In other words: the contact point becomes the orchestrator.

This isn’t settled. The cloud–edge split is still fluid. Open-source stacks are maturing. Regulatory winds remain unpredictable.

But directionally, the leverage seems to be drifting upward in the stack. Toward the operators of the places people already live inside.

Google, Apple, Microsoft: Three Very Different Kinds of Gravity

Each of the major operators sits on a different form of contact point gravity.

Google’s gravity is reach. Search, Maps, YouTube, Chrome, Gmail, Android. The company updates the world through the cloud. Millions feel the difference the same week. Google’s challenge isn’t speed but depth. A fragmented Android landscape and constant regulatory scrutiny keep the foundation uneven.

Apple’s gravity is cohesion. Hardware, OS, and identity sit in a single architecture. AI slides into daily actions without requiring user choice. The boundary is smaller but denser. Long-term value depends on whether Apple turns cohesion into something more ambitious than a polished shell over familiar workflows.

Microsoft’s gravity is replacement cost. Enterprise workflows live inside Office, Teams, OneDrive, and Azure. Moving these systems is expensive and politically fraught. Organizations rarely migrate once fully committed. Microsoft’s challenge is simple: enterprise gravity doesn’t always spill into consumer life.

Three positions, three different types of accumulation.

The Outliers: Meta and Amazon

Meta proved a model can reach massive scale through distribution alone. Llama touched hundreds of millions across WhatsApp and Instagram. But social platforms remain optional. A phone is not.

Amazon showed that presence without necessity doesn’t create lock-in. Alexa lives in millions of homes, yet remains easy to ignore. Bezos once said customers are beautifully dissatisfied. Looking at Alexa today, that dissatisfaction still feels visible.

The difference between “everywhere” and “unavoidable” is the difference between influence and gravity.

Watching What Moves Next

Some forces move fast: reach, visibility, deployment speed. Others take longer: retention, habit formation, data accumulation, system embedding. And some redraw the map entirely: regulation, new interfaces, shifts in what people expect.
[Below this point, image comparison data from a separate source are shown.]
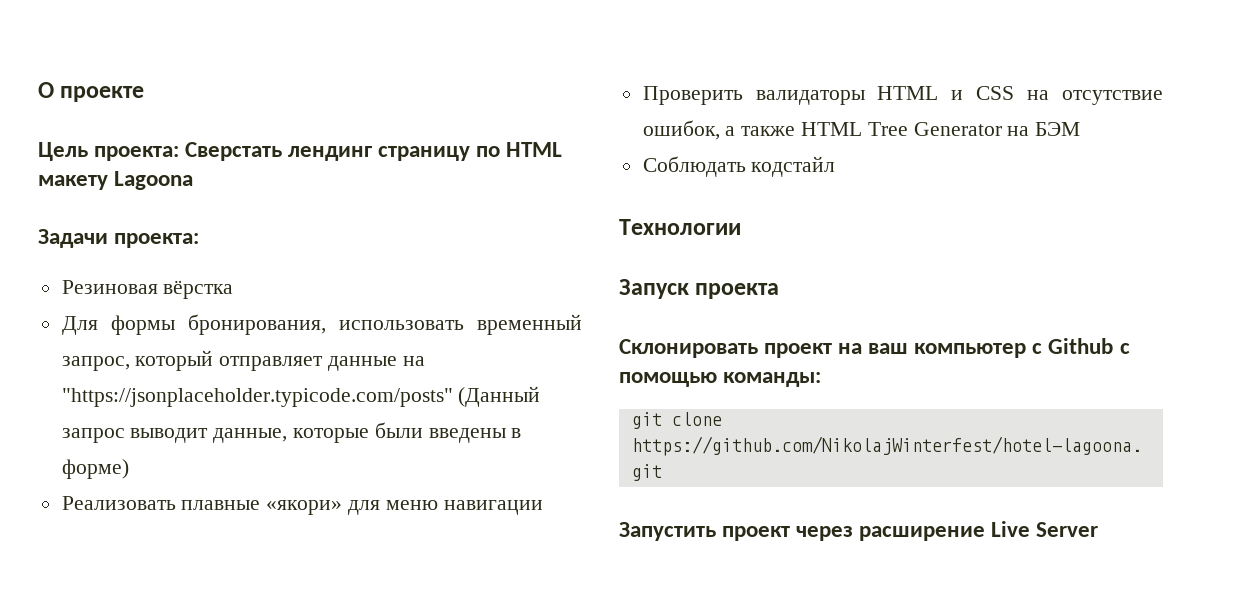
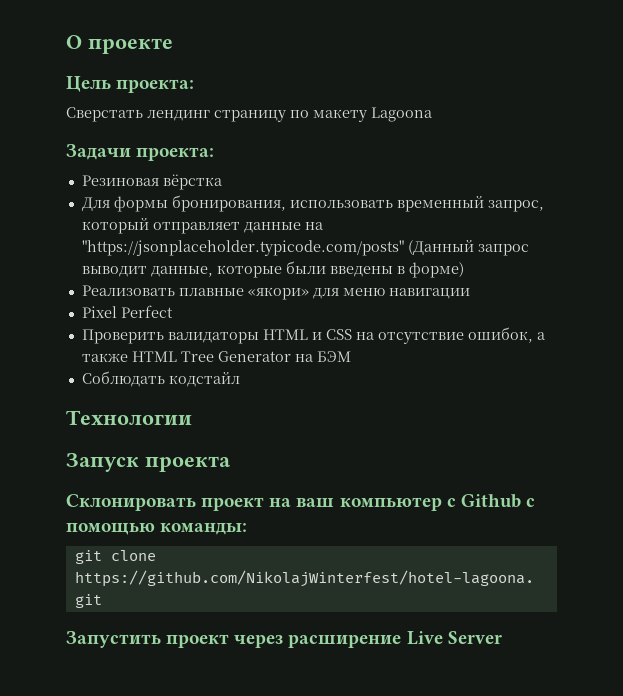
- Цель проекта: Сверстать лендинг страницу по HTML макету Lagoona
+ Цель проекта:
+ Сверстать лендинг страницу по макету Lagoona
+ Pixel Perfect

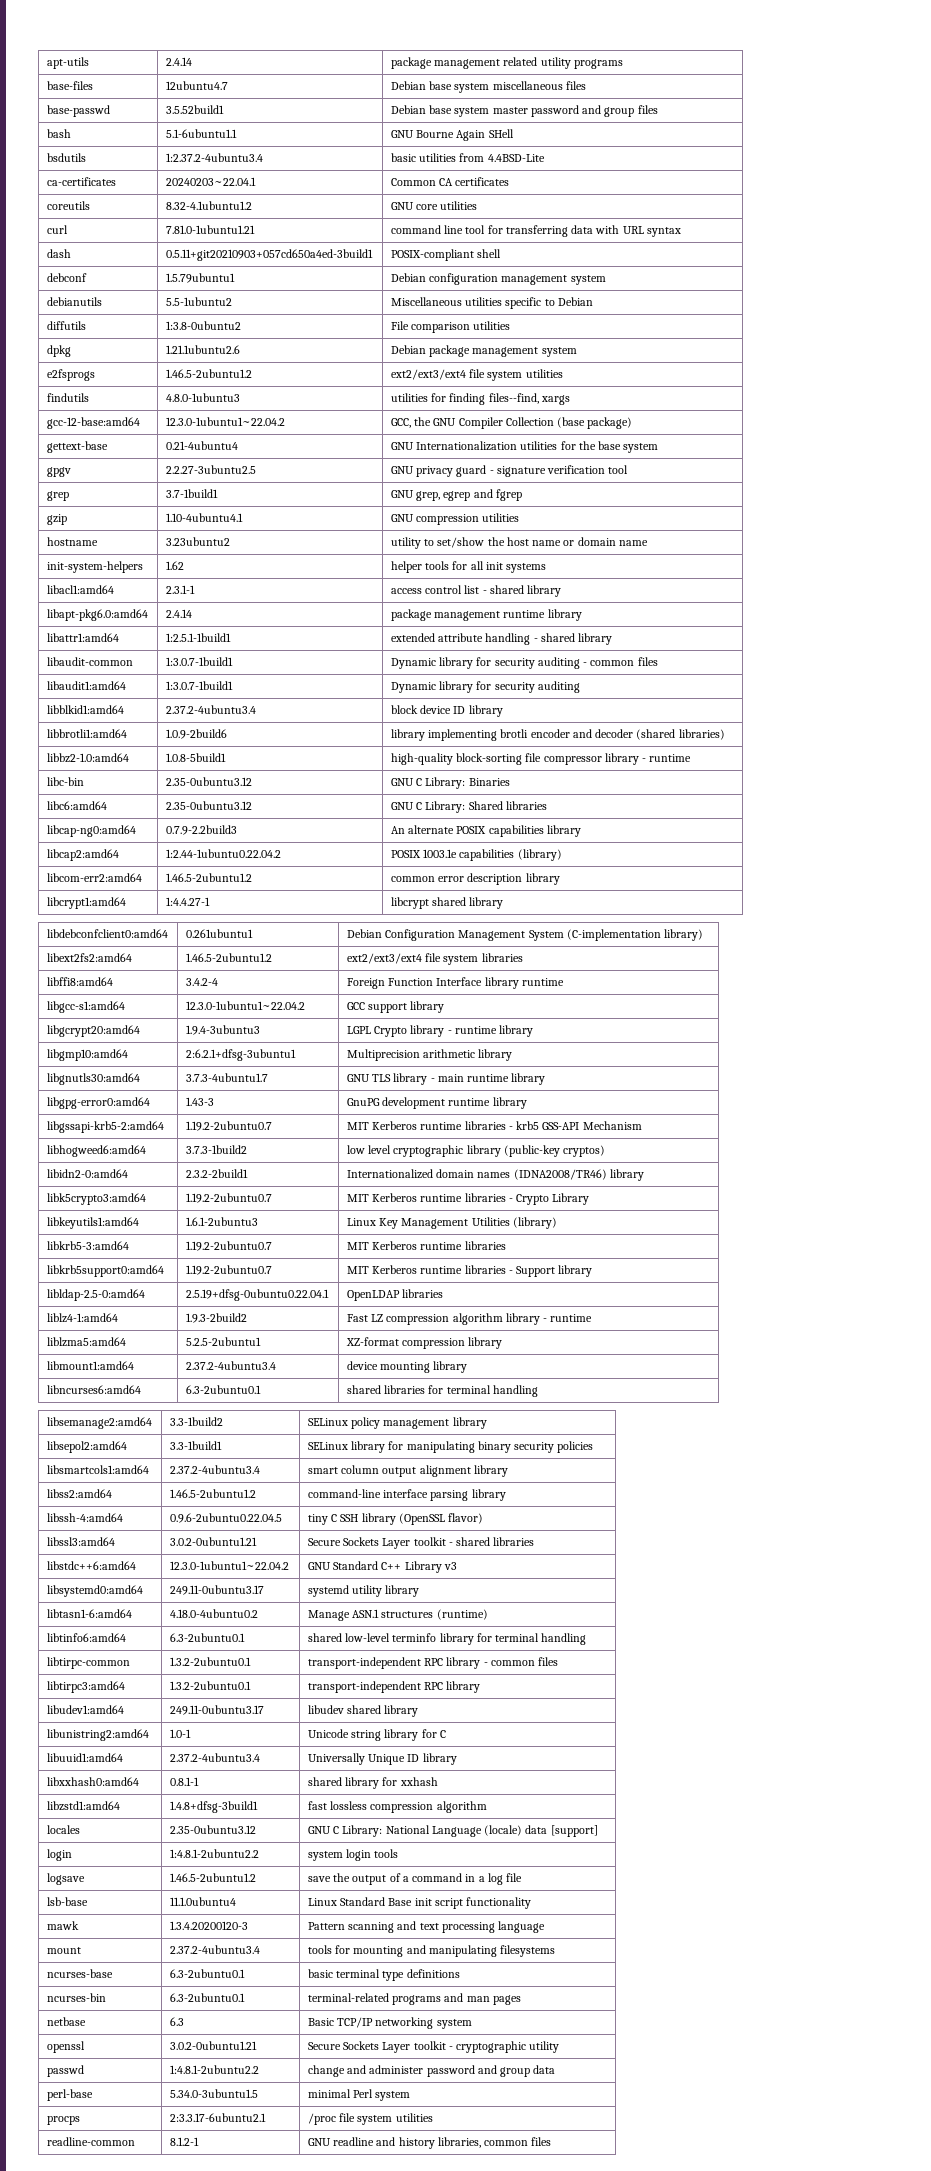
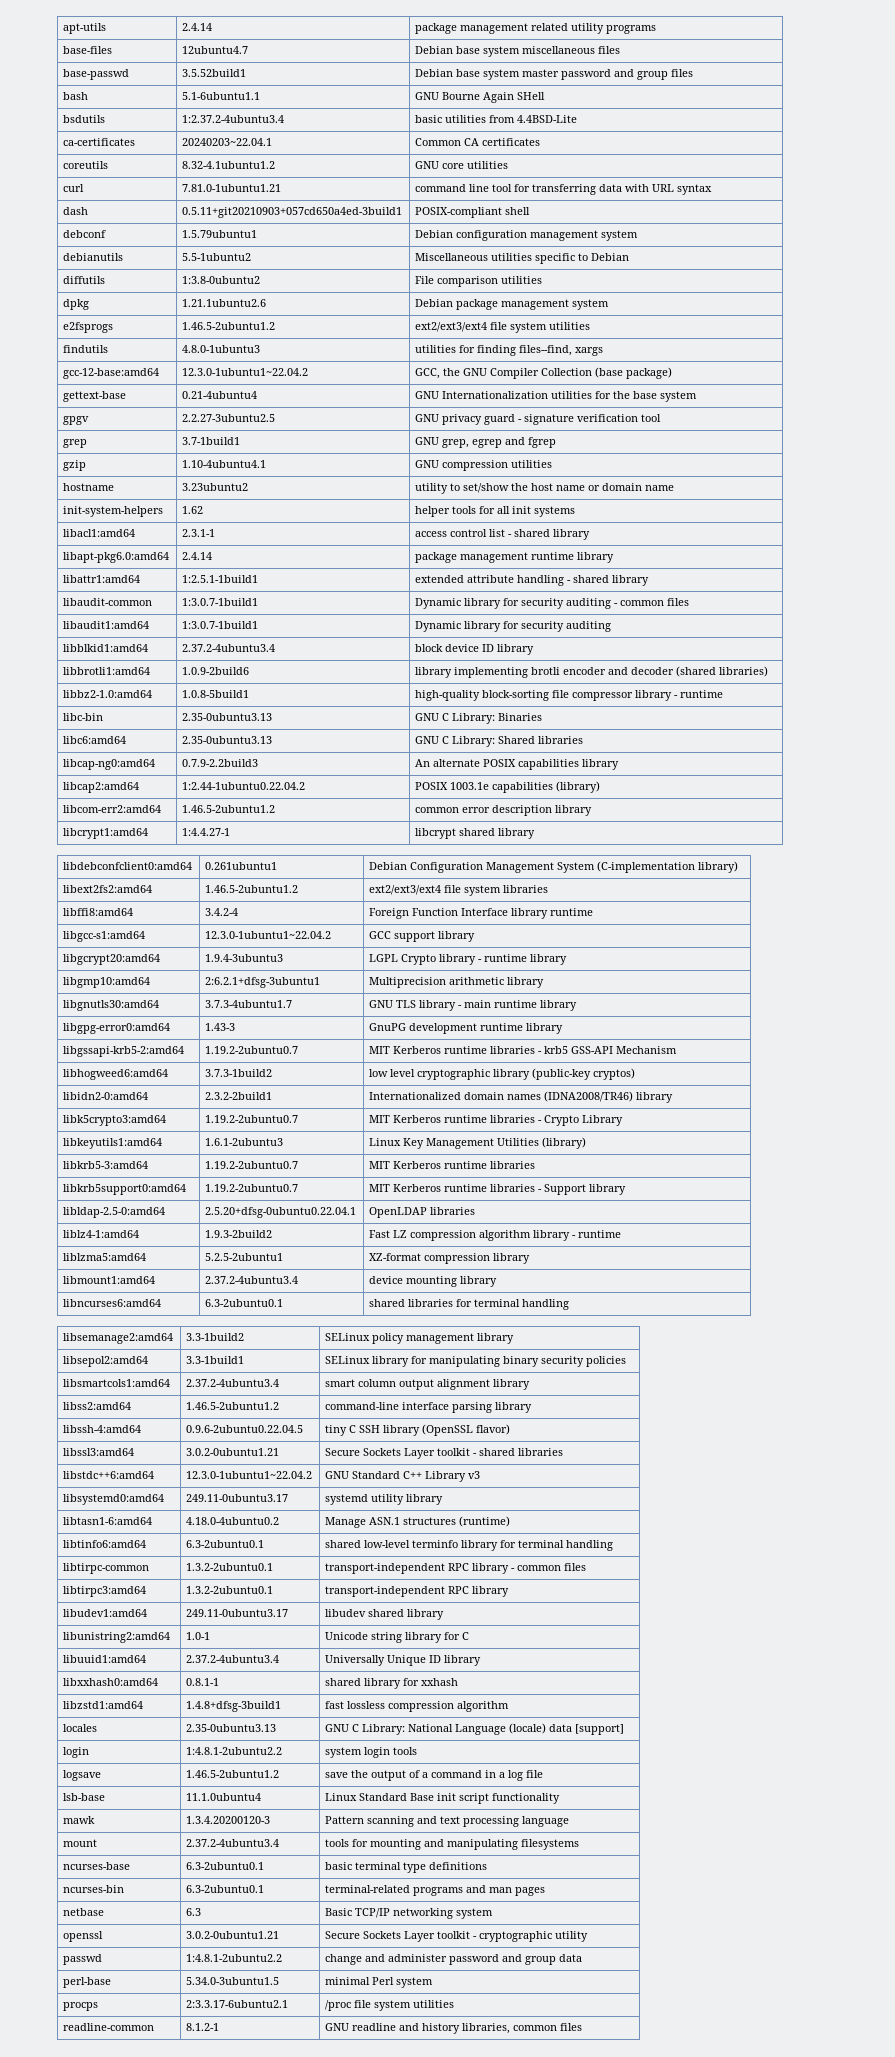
- libc-bin | 2.35-0ubuntu3.12 | GNU C Library: Binaries
+ libc-bin | 2.35-0ubuntu3.13 | GNU C Library: Binaries
- libc6:amd64 | 2.35-0ubuntu3.12 | GNU C Library: Shared libraries
+ libc6:amd64 | 2.35-0ubuntu3.13 | GNU C Library: Shared libraries
- libldap-2.5-0:amd64 | 2.5.19+dfsg-0ubuntu0.22.04.1 | OpenLDAP libraries
+ libldap-2.5-0:amd64 | 2.5.20+dfsg-0ubuntu0.22.04.1 | OpenLDAP libraries
- locales | 2.35-0ubuntu3.12 | GNU C Library: National Language (locale) data [support]
+ locales | 2.35-0ubuntu3.13 | GNU C Library: National Language (locale) data [support]

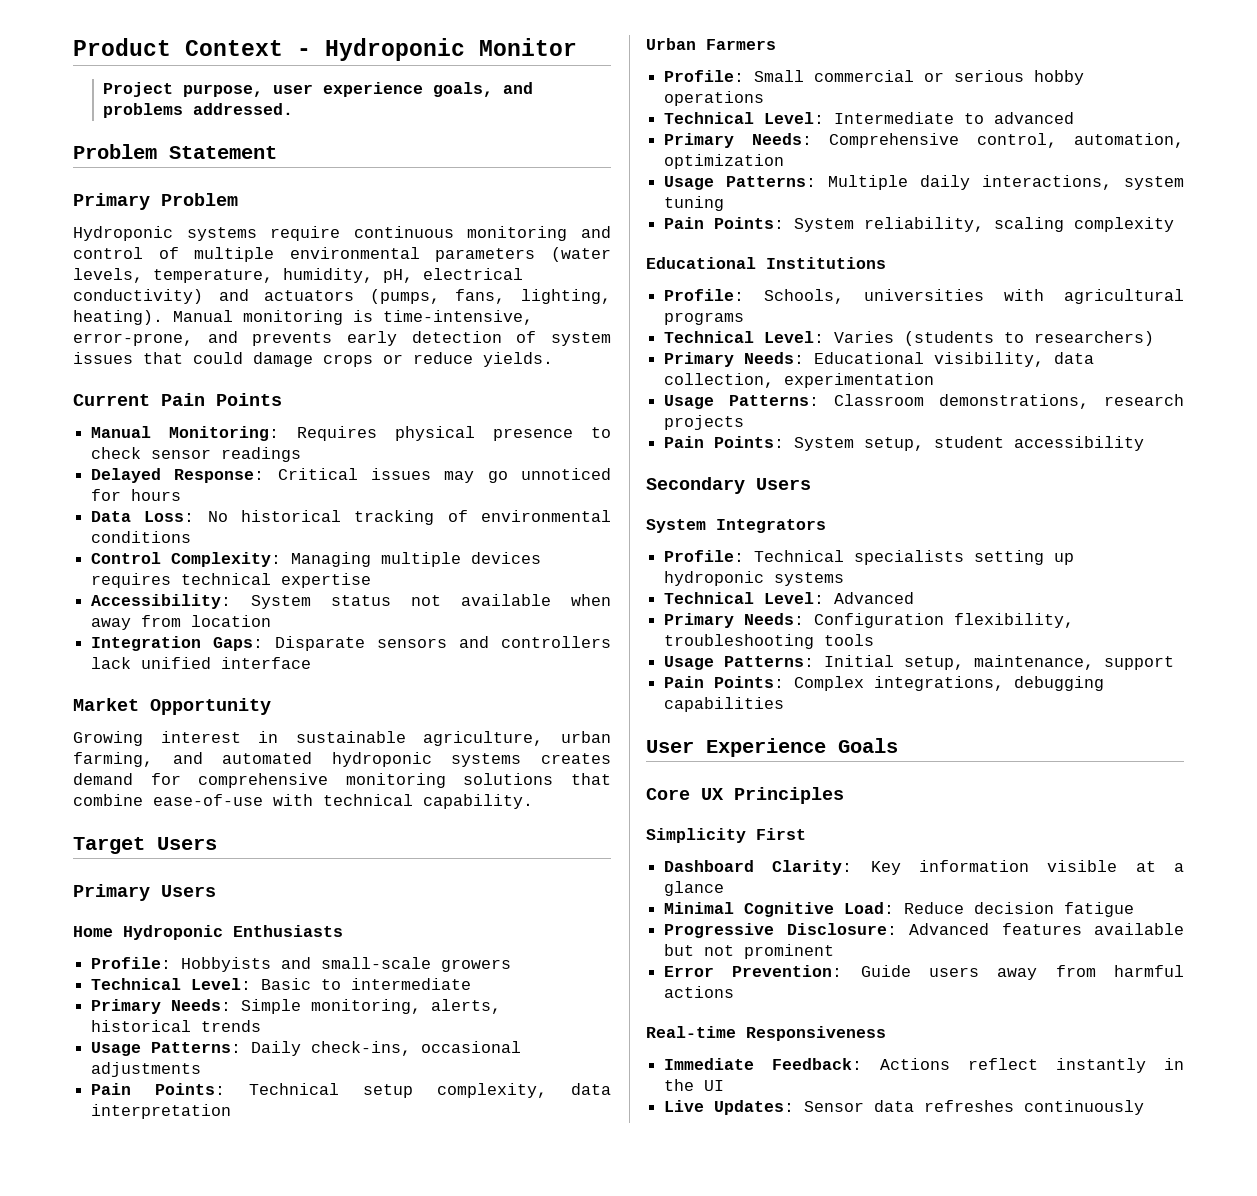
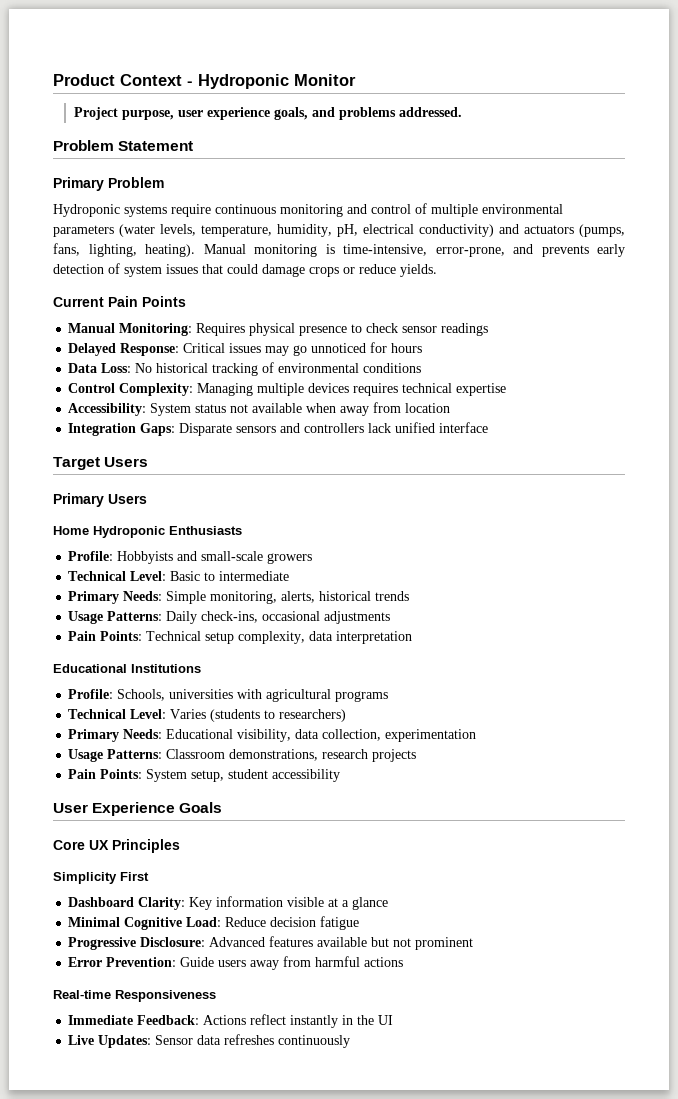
- Market Opportunity
- Growing interest in sustainable agriculture, urban farming, and automated hydroponic systems creates demand for comprehensive monitoring solutions that combine ease-of-use with technical capability.
- Urban Farmers
- Profile: Small commercial or serious hobby operations
- Technical Level: Intermediate to advanced
- Primary Needs: Comprehensive control, automation, optimization
- Usage Patterns: Multiple daily interactions, system tuning
- Pain Points: System reliability, scaling complexity
- Secondary Users
- System Integrators
- Profile: Technical specialists setting up hydroponic systems
- Technical Level: Advanced
- Primary Needs: Configuration flexibility, troubleshooting tools
- Usage Patterns: Initial setup, maintenance, support
- Pain Points: Complex integrations, debugging capabilities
Buffett liked to say that the best businesses are the ones people cannot stop using. The same idea echoes here. Influence tends to settle where people return without thinking, not where the newest feature lands first.

Influence will not settle inside a single part. It will distribute. Some places will gain weight. Others will lighten. And the movement between them might be the signal worth watching.

The question isn’t who wins the model race. The question is which positions become harder to walk away from, and which parts begin to matter more than the models running on top of them.

The structure is still shifting. But the early contours point to something simple. And if general-purpose humanoids eventually enter daily life, the same rule applies. The machines people cannot avoid, the ones that end up occupying physical space in homes or workplaces, will matter more than the ones that simply impress on first use.

The places people cannot avoid often outlast the tools they choose on purpose.